We documented the midterm prognosis of left ventricular thrombus (LVT) in heart failure (HF) patients with dilated cardiomyopathy (DCM) and ischaemic cardiomyopathy (ICM). We aimed to characterize patients with LVT in the context of HF with reduced (≤40%) left ventricular ejection fraction and evaluate their risk for death and/or embolic events, overall, and specifically in patients with ischaemic or non-ischaemic aetiology.
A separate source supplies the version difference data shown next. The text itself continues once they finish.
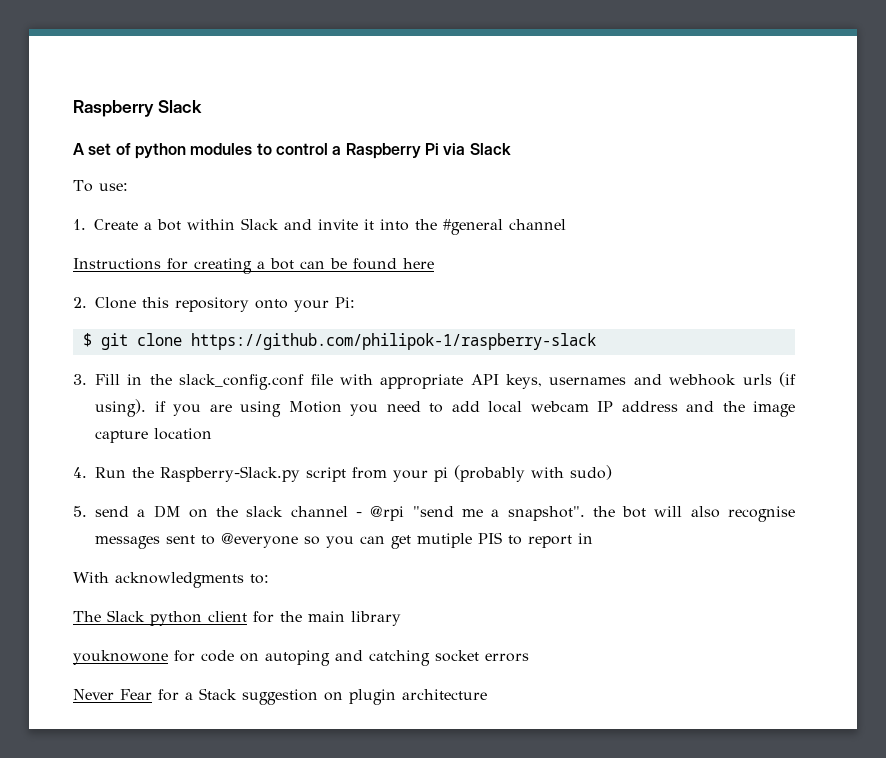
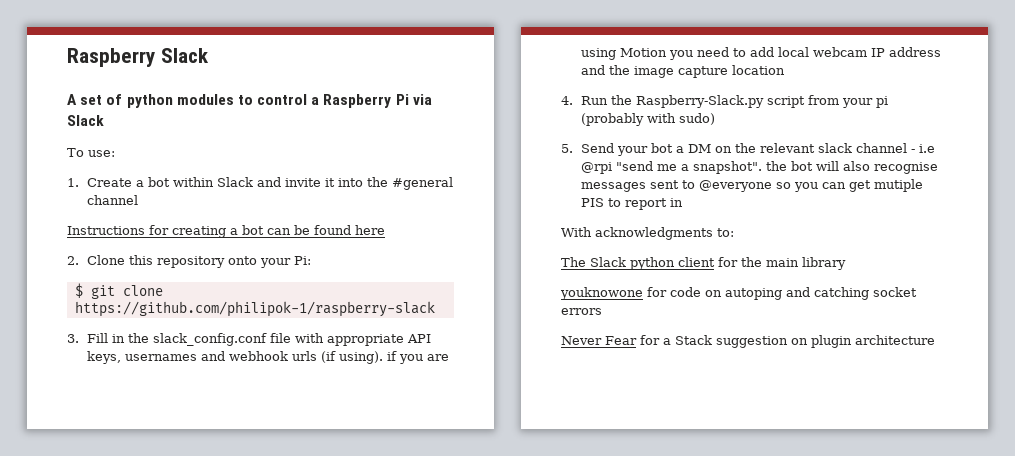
- 5. send a DM on the slack channel - @rpi "send me a snapshot". the bot will also recognise messages sent to @everyone so you can get mutiple PIS to report in
+ 5. Send your bot a DM on the relevant slack channel - i.e @rpi "send me a snapshot". the bot will also recognise messages sent to @everyone so you can get mutiple PIS to report in

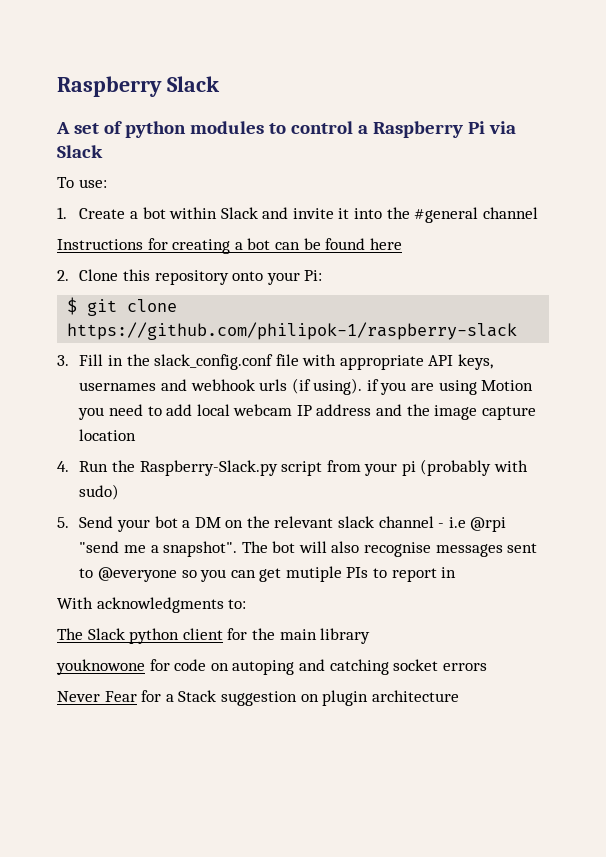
- 5. Send your bot a DM on the relevant slack channel - i.e @rpi "send me a snapshot". the bot will also recognise messages sent to @everyone so you can get mutiple PIS to report in
+ 5. Send your bot a DM on the relevant slack channel - i.e @rpi "send me a snapshot". The bot will also recognise messages sent to @everyone so you can get mutiple PIs to report in

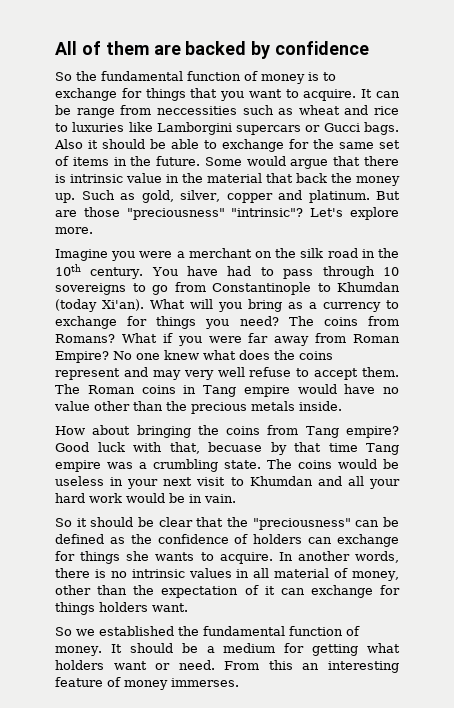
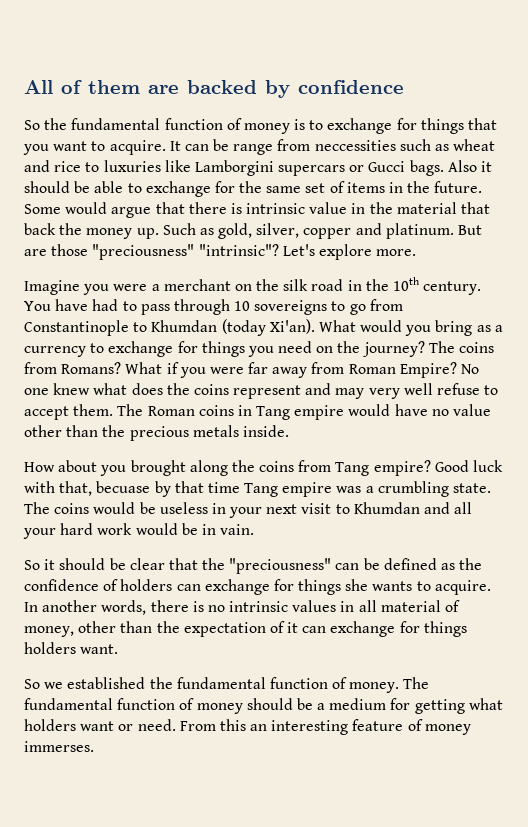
- What will you bring as a currency to exchange for things you need?
+ What would you bring as a currency to exchange for things you need on the journey?
- How about bringing the coins from Tang empire?
+ How about you brought along the coins from Tang empire?
- It should be a medium for getting what holders want or need.
+ The fundamental function of money should be a medium for getting what holders want or need.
We also intended to identify risk factors for LVT in patients with DCM.

METHODS AND RESULTS

We included all HF patients (N = 105, age 56 ± 13) admitted from 2005 to 2018 in our institution for LVT without significant valve disease/prosthesis, heart transplant/left ventricular assist device, congenital heart disease, or acute myocardial infarction. Our primary endpoint was the 1 year risk of the composite of all-cause mortality (ACM) and symptomatic embolic events. Mean left ventricular ejection fraction was 23 ± 9%, and median BNP was 1795 pg/mL. Most (97%) patients were treated with vitamin K anticoagulants, and 64% had ICM. Symptomatic embolic events and/or ACM occurred in 20% of the population [embolic events (all within 30 days of LVT diagnosis) 15% and ACM 6%] and was similarly frequent in DCM or ICM (P > 0.05). Suspected/transient embolic events were more frequent in DCM (overall 13%; 29% in DCM vs. 5% in ICM, P < 0.01). Major bleeding occurred in 5% of patients. Left ventricular reverse remodelling occurred in 65% of patients, more frequently in DCM (86% in DCM vs. 65% in ICM, P = 0.02). In a case-control analysis matching DCM patients, BNP level was the only factor significantly associated with LVT (2447 pg/mL in LVT vs. 347 pg/mL, P < 0.001).

CONCLUSIONS

Patients with LVT have markedly high natriuretic peptides and experience a 20% 1 year risk for embolic events and/or death following diagnosis despite anticoagulant treatment. Most patients have favourable remodelling/recovery. As all symptomatic embolic events occurred within 30 days of LVT diagnosis, a very careful initial management is warranted.